Dari ketentuan itu dapat diketahui bahwa betapa
pentingnya bersodakoh atau membelanjakan sebagian harta . Apabila sedekah
dilakukan terus menerus, yaitu wakaf maka pahala tidak akan terputus meskipun
telah mati. Itulah keutamaan melakukan wakaf.
Wakaf yang dilakukan oleh seseorang harus memenuhi rukun
dan syaratnya wakaf. Rukun adalah sesuatu yang wajib ada akan adanya wakaf.
Apabila tidak ada salah satu dari rukun maka wakaf tidak akan pernah ada.

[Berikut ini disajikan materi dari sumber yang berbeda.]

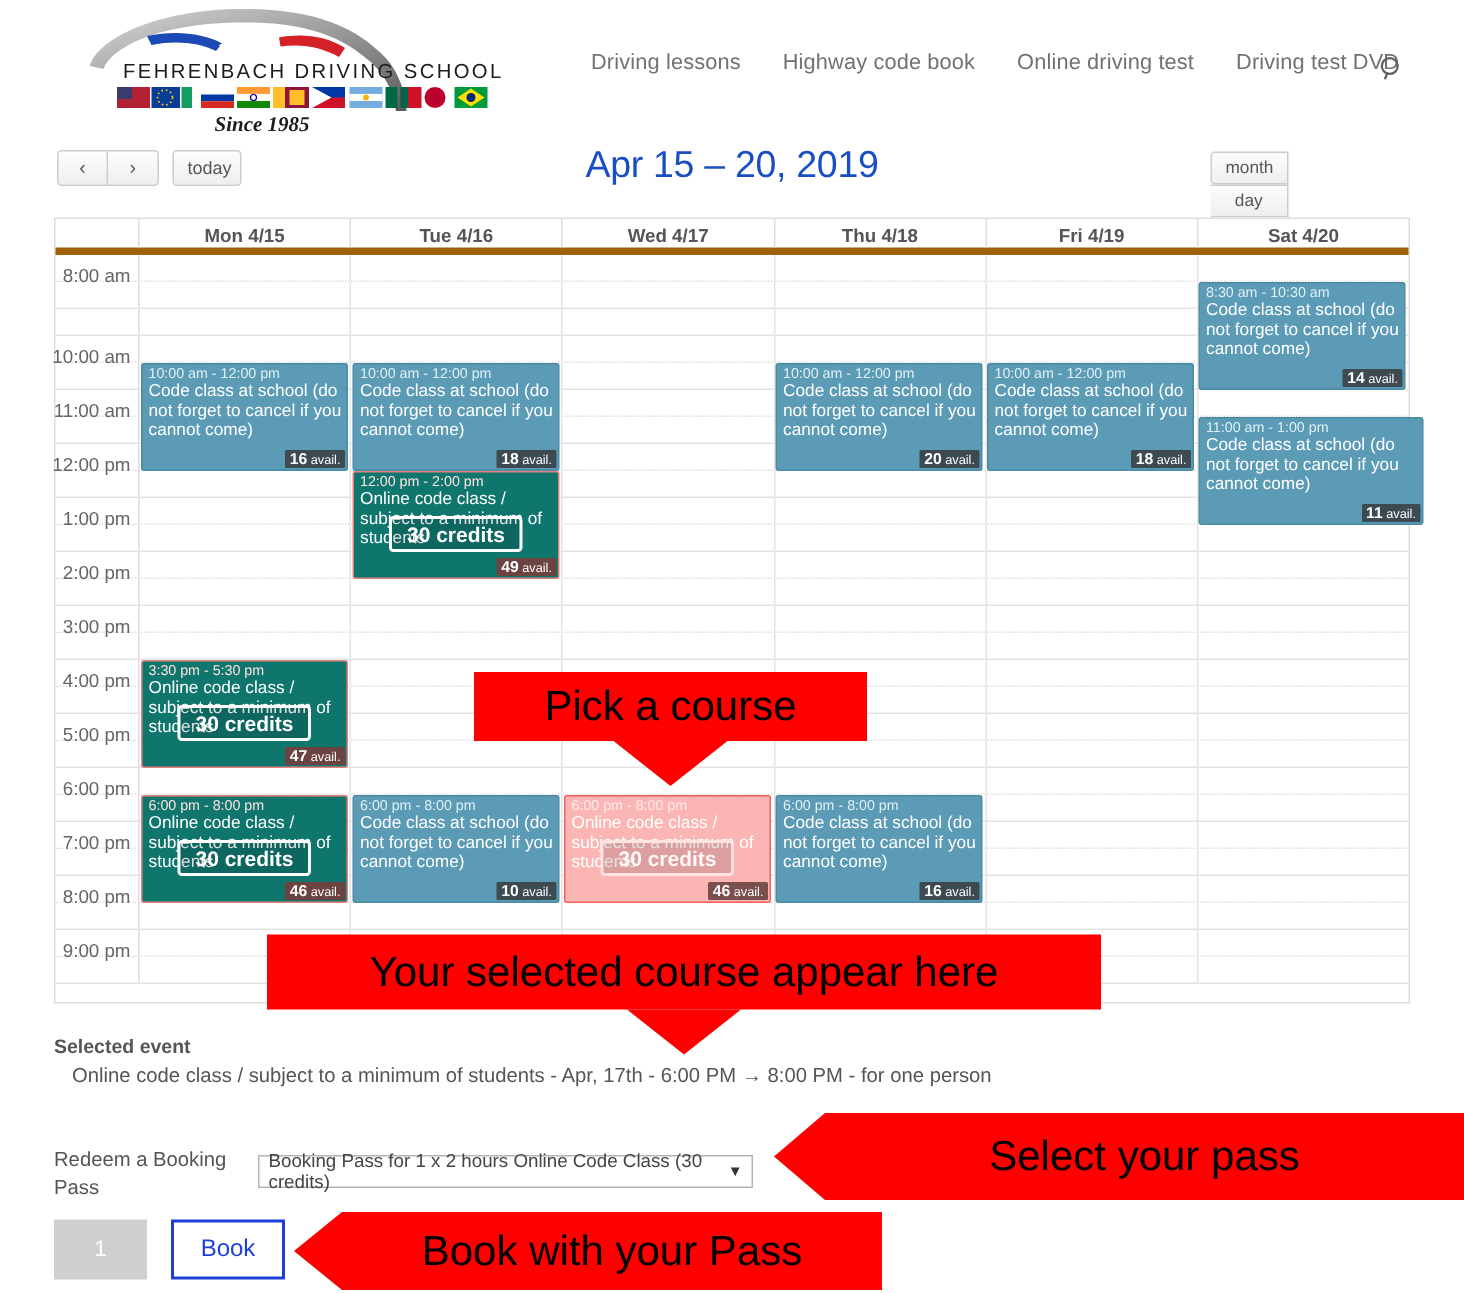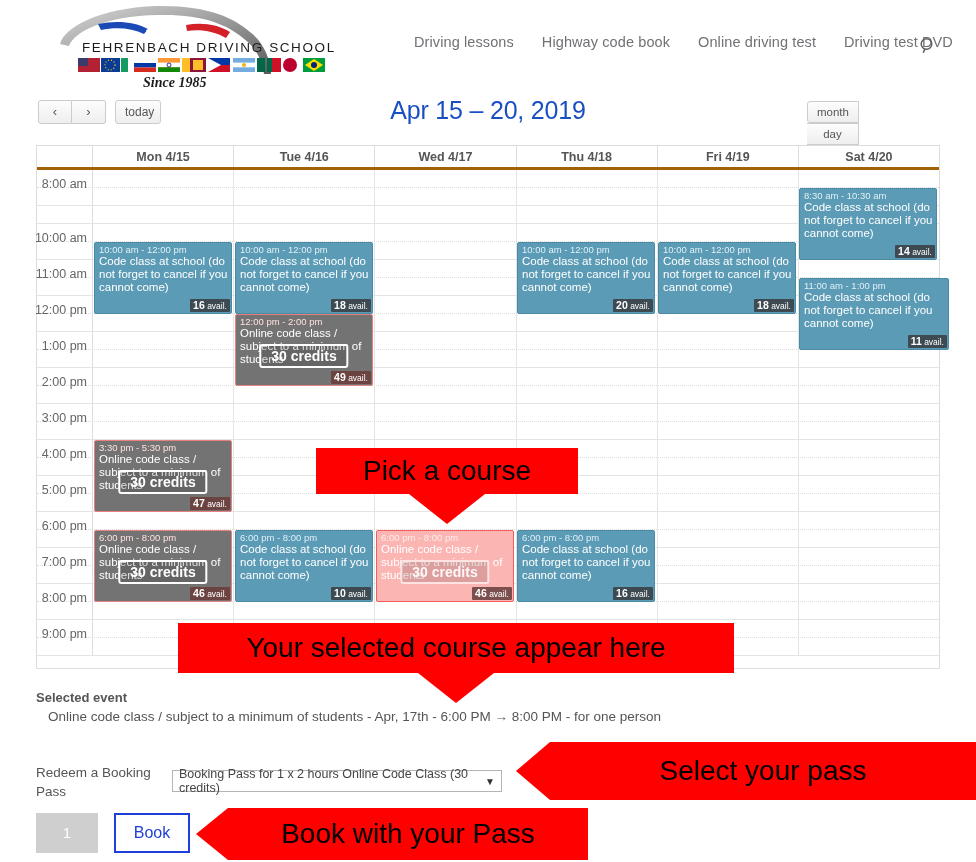"Driving lessons" .mainnav { left: 400px -> 380px }
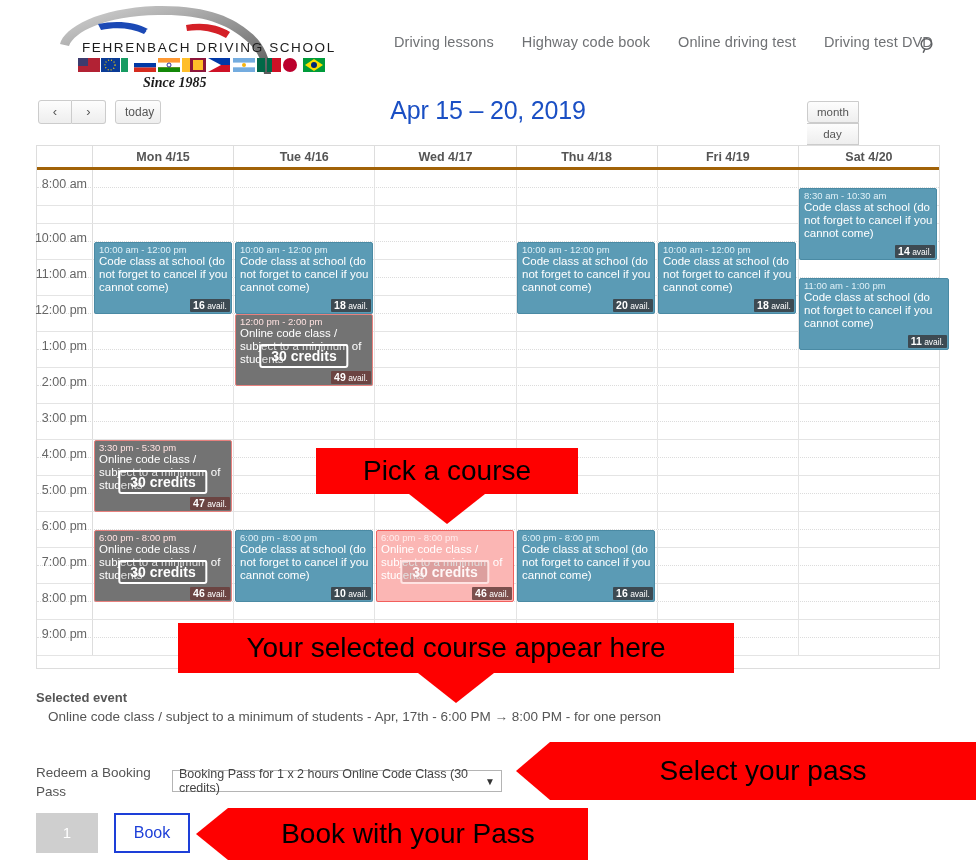"Mon 4/15" .cal-head { border-bottom: 3px solid #a16207 -> 5px solid #a16207 }
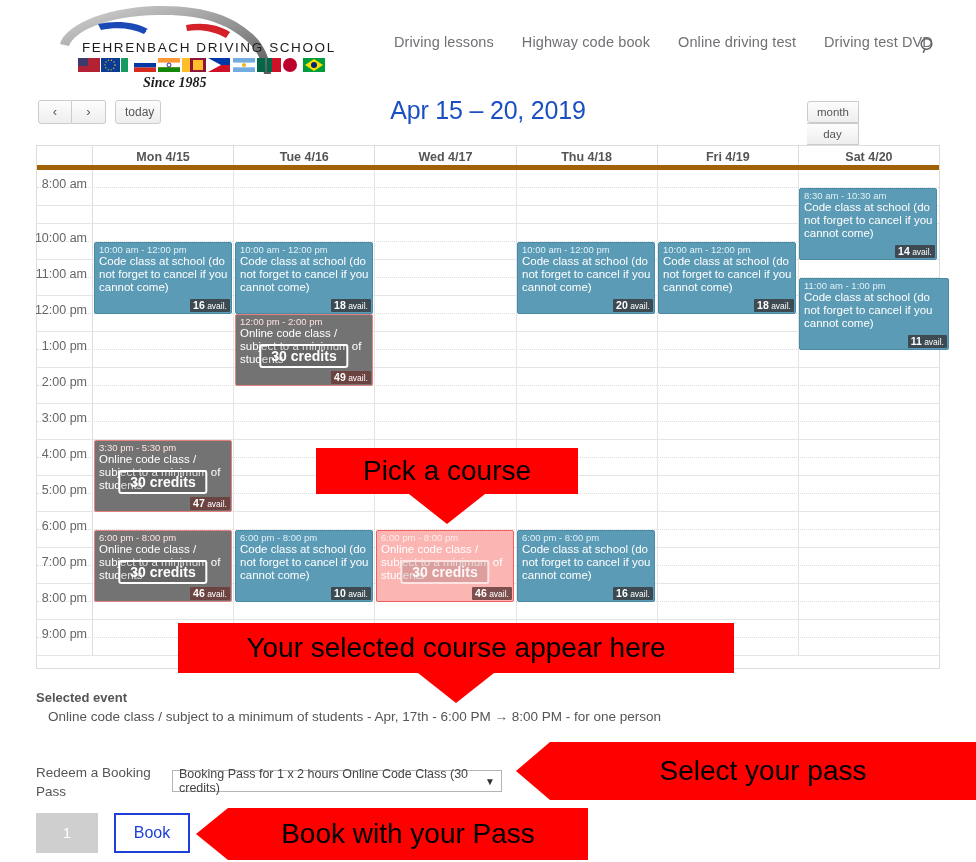"12:00 pm - 2:00 pm" .ev.pink { background: #737373 -> #0f766e }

Keberadaan rukun bersifat kumulatif artinya tidak ada salah satu dari rukun
berakibat wakaf tidak sah.
Rukun wakaf ada empat, yaitu :
1.
Ada
orang yang berwakaf (wakif).
2.
Ada
sesuatu atau harta yang akan diwakafkan (mauquf).
3.
Ada
tempat kemana diwakafkan harta itu (al mauquf alaihi).
4.
Ada
aqad sebagai pernyataan timbang terima harta wakaf itu dari tangan si
wakif kepada orang atau tempat berwakaf.
Sedangkan syarat wakaf adalah :
1.
wakaf itu
mesti berkekalan dan terus menerus, artinya tidak boleh dibatasi dengan sesuatu
jangka waktu.
2.
wakaf itu
mesti dilakukan secara tunai, karena berwakaf berarti memindahkan hak milik
pada waktu terjadi wakaf itu.
3.
hendaklah
wakaf itu disebutkan dengan terang kepada siapa diwakafkan.[5]
Dari uraian di atas dapat diketahui bahwa
untuk dapat dikatakan telah ada perwakafan maka harus dipenuhinya empat rukun
secara kumulatif yaitu adanya wakif, nadzir, obyek wakaf (harta) dan akad
wakaf. Sedangkan untuk syarat adanya wakaf yaitu wakaf harus dilakukan
selama-lamanya, secara tunai dan terang
Seorang yang akan berwakaf haruslah atas kehendaknya sendiri dan
benar-benar merupakan niatnya untuk melakukan ibadah atas nama Allah atau hanya
mengharap keridhoan Allah semata. Atas setiap manusia yang menafkahkan sebagian
rezeki yang dikaruniakan Allah untuk
kebaikan , maka Allah berjanji akan membalas perbuatan itu berlipat-lipat.
Nadzir atau pihak yang akan melakukan
pengurusan atas harta wakaf haruslah menjalankan tugasnya dengan penuh amanah.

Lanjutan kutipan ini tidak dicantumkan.